First, understand the exam you are preparing for
MRCP Part 1 is not a pure memory test. It tests whether you can apply core medical knowledge to clinical scenarios and select the best answer among several plausible options.
The exam has two papers, each lasting three hours, with 100 best-of-five multiple choice questions per paper. That means you will face 200 questions in total on exam day. Each correct answer earns one mark, and there is no negative marking. (Royal Colleges of Physicians UK)

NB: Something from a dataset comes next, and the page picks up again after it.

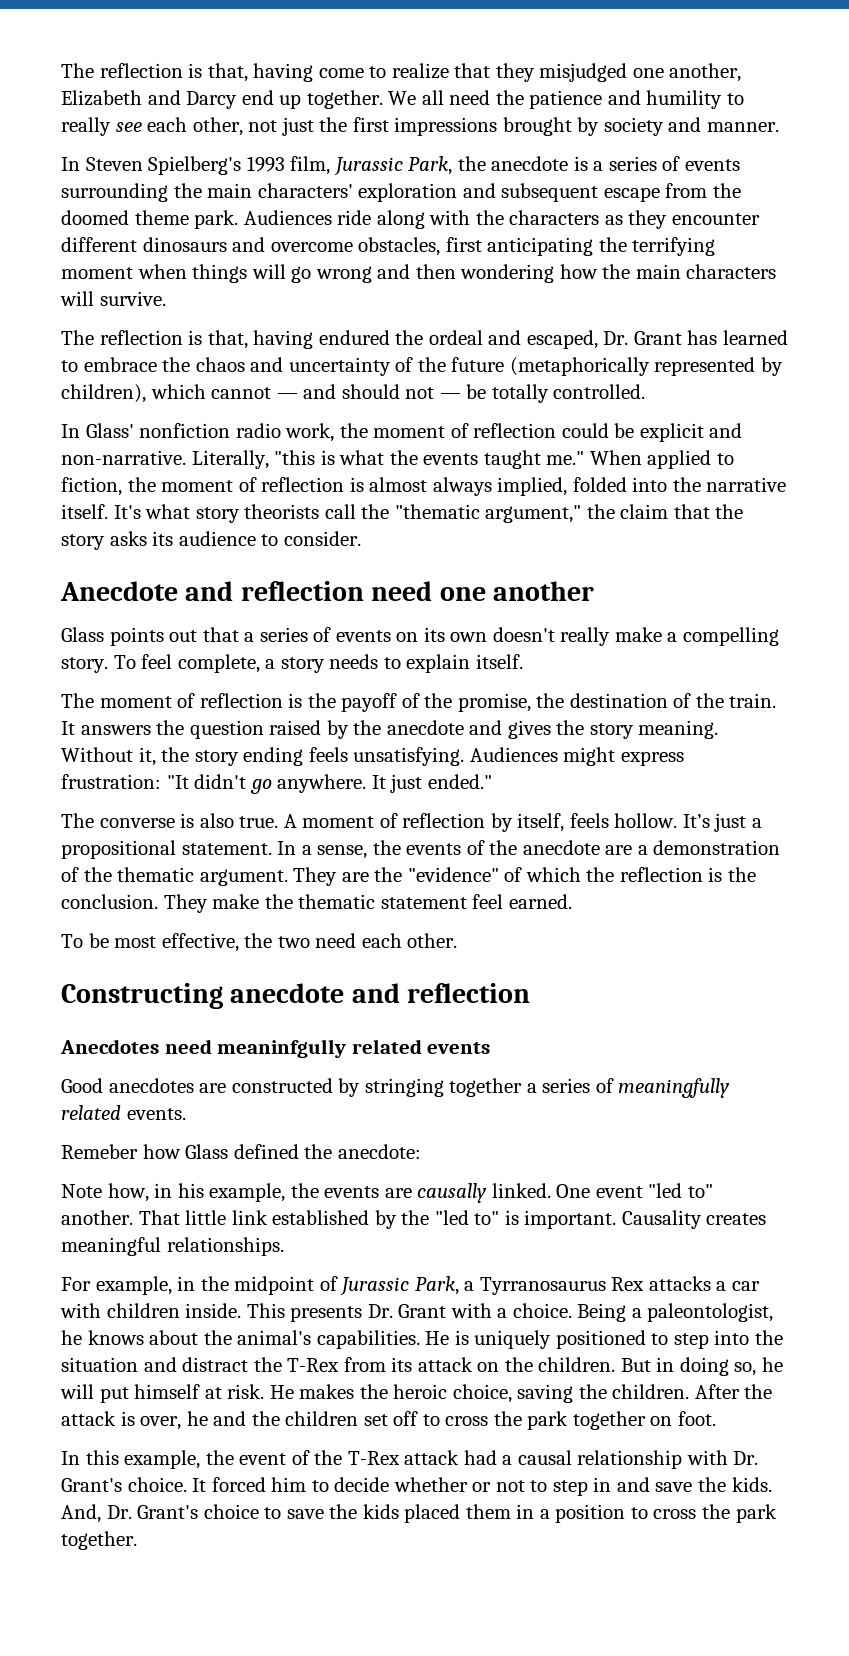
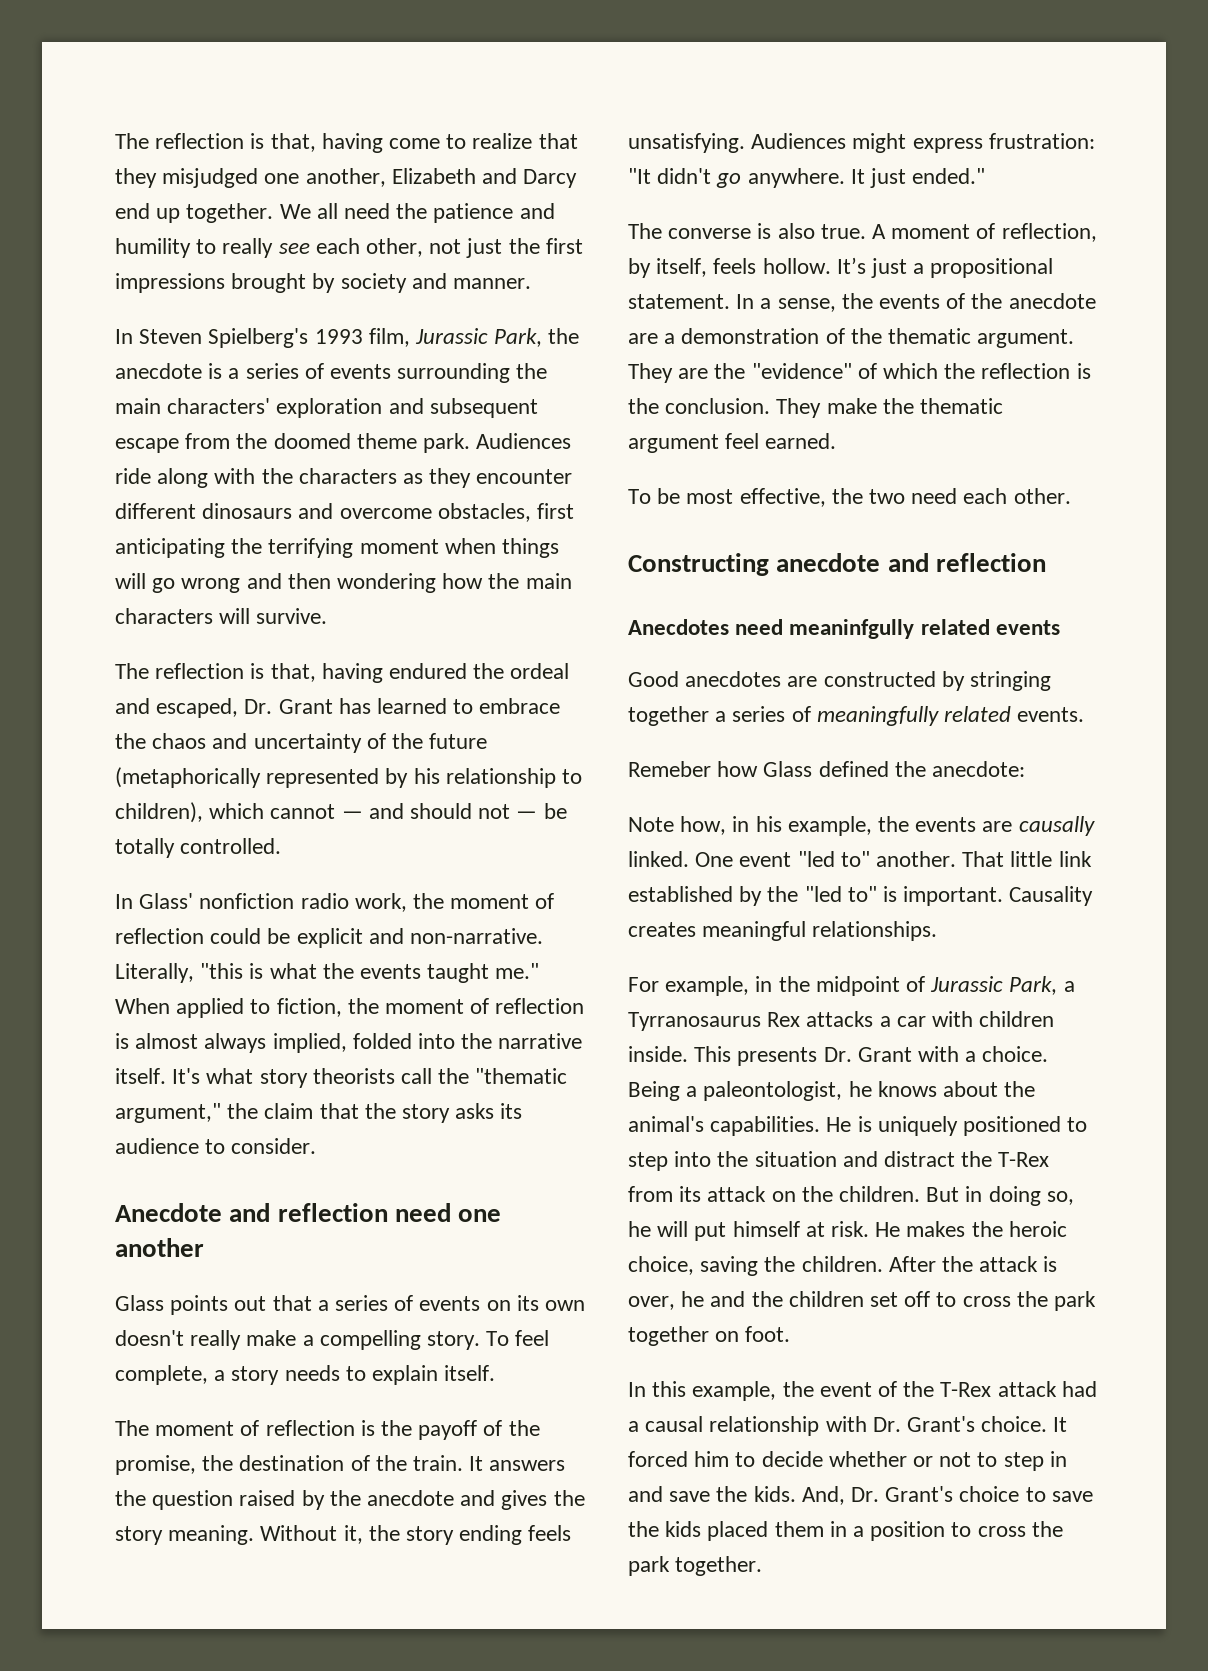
(783, 366) none -> [413,768,583,788] his relationship to
[402,813,486,828] reflection -> [1001,223,1097,242] reflection,
[380,897,467,909] statement -> [628,434,719,453] argument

This matters because your preparation should not be based on passive reading alone. You need repeated exposure to exam-style questions, timed decision-making, and review of why the wrong options are wrong.
The main principle: do not revise every topic equally
The official MRCP Part 1 blueprint gives an approximate distribution of questions across specialties. Clinical sciences has the largest allocation, with clinical pharmacology and therapeutics also heavily represented. Several major clinical specialties, including cardiology, endocrinology, gastroenterology, infectious diseases, neurology, renal medicine, respiratory medicine, and rheumatology, are each listed at around 14 questions. (Royal Colleges of Physicians UK)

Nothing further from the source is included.